YOUR GOAL.
Word for word, restate the lines from the top of the records below through the line with "- The Common", both included, with no pictures in the result.

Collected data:

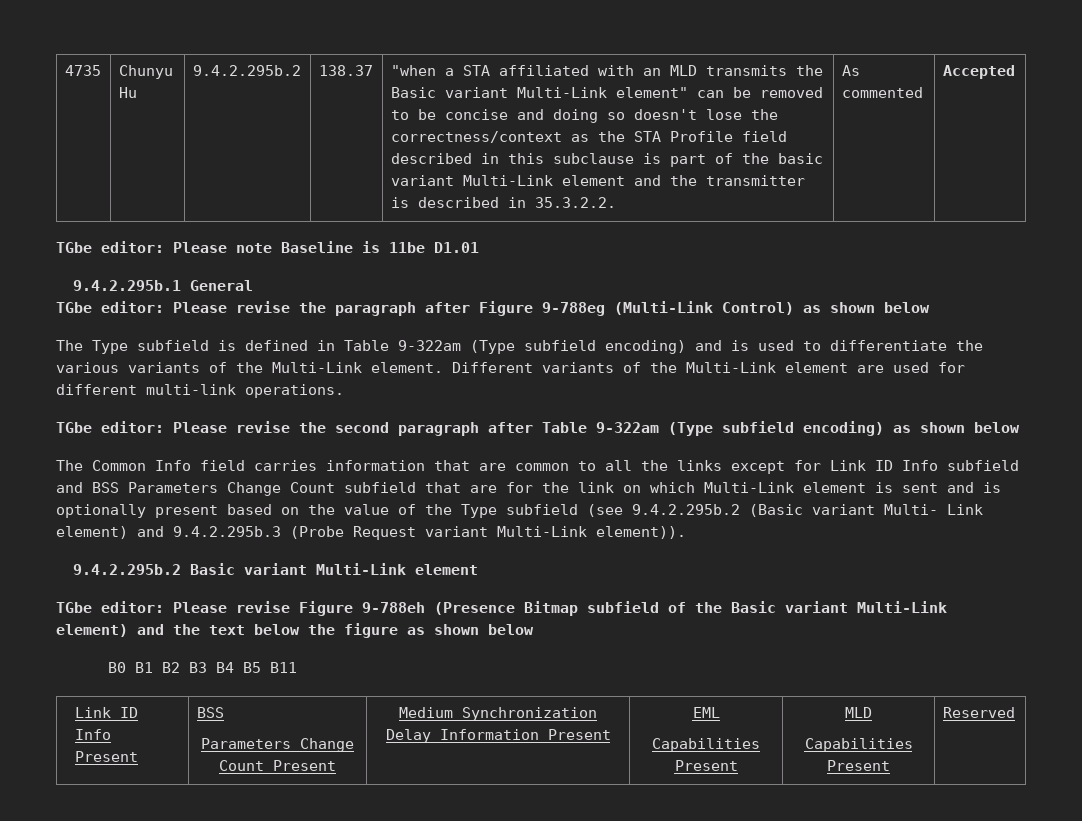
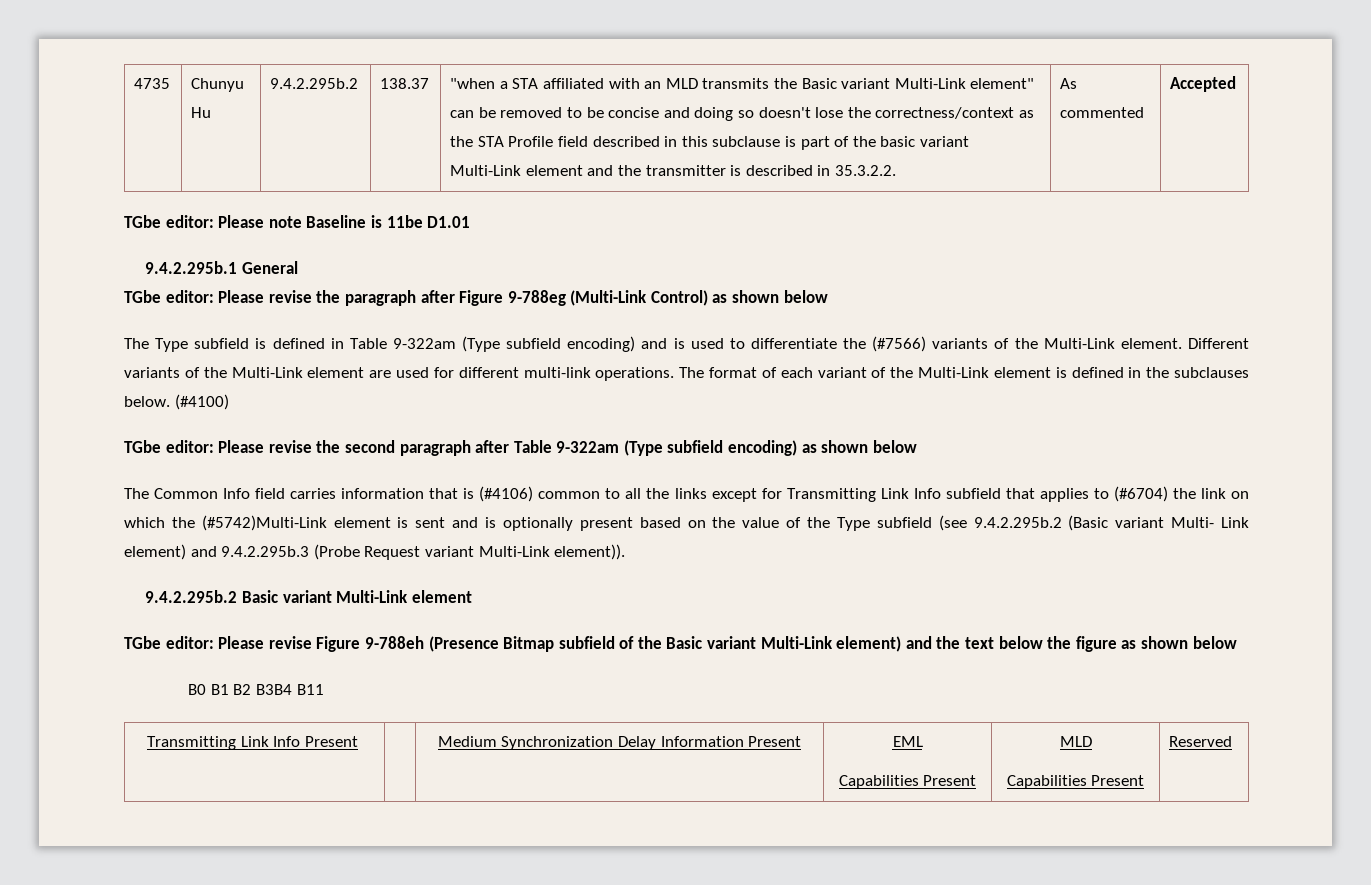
- The Type subfield is defined in Table 9-322am (Type subfield encoding) and is used to differentiate the various variants of the Multi-Link element.
+ The Type subfield is defined in Table 9-322am (Type subfield encoding) and is used to differentiate the (#7566) variants of the Multi-Link element.
+ The format of each variant of the Multi-Link element is defined in the subclauses below. (#4100)
- The Common Info field carries information that are common to all the links except for Link ID Info subfield and BSS Parameters Change Count subfield that are for the link on which Multi-Link element is sent and is optionally present based on the value of the Type subfield (see 9.4.2.295b.2 (Basic variant Multi- Link element) and 9.4.2.295b.3 (Probe Request variant Multi-Link element)).
+ The Common Info field carries information that is (#4106) common to all the links except for Transmitting Link Info subfield that applies to (#6704) the link on which the (#5742)Multi-Link element is sent and is optionally present based on the value of the Type subfield (see 9.4.2.295b.2 (Basic variant Multi- Link element) and 9.4.2.295b.3 (Probe Request variant Multi-Link element)).
- B0 B1 B2 B3 B4 B5 B11
+ B0 B1 B2 B3B4 B11
- Link ID Info Present | BSS
- Parameters Change Count Present | Medium Synchronization Delay Information Present | EML
+ Transmitting Link Info Present | | Medium Synchronization Delay Information Present | EML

SOLVED EXERCISE.
- The Type subfield is defined in Table 9-322am (Type subfield encoding) and is used to differentiate the various variants of the Multi-Link element.
+ The Type subfield is defined in Table 9-322am (Type subfield encoding) and is used to differentiate the (#7566) variants of the Multi-Link element.
+ The format of each variant of the Multi-Link element is defined in the subclauses below. (#4100)
- The Common Info field carries information that are common to all the links except for Link ID Info subfield and BSS Parameters Change Count subfield that are for the link on which Multi-Link element is sent and is optionally present based on the value of the Type subfield (see 9.4.2.295b.2 (Basic variant Multi- Link element) and 9.4.2.295b.3 (Probe Request variant Multi-Link element)).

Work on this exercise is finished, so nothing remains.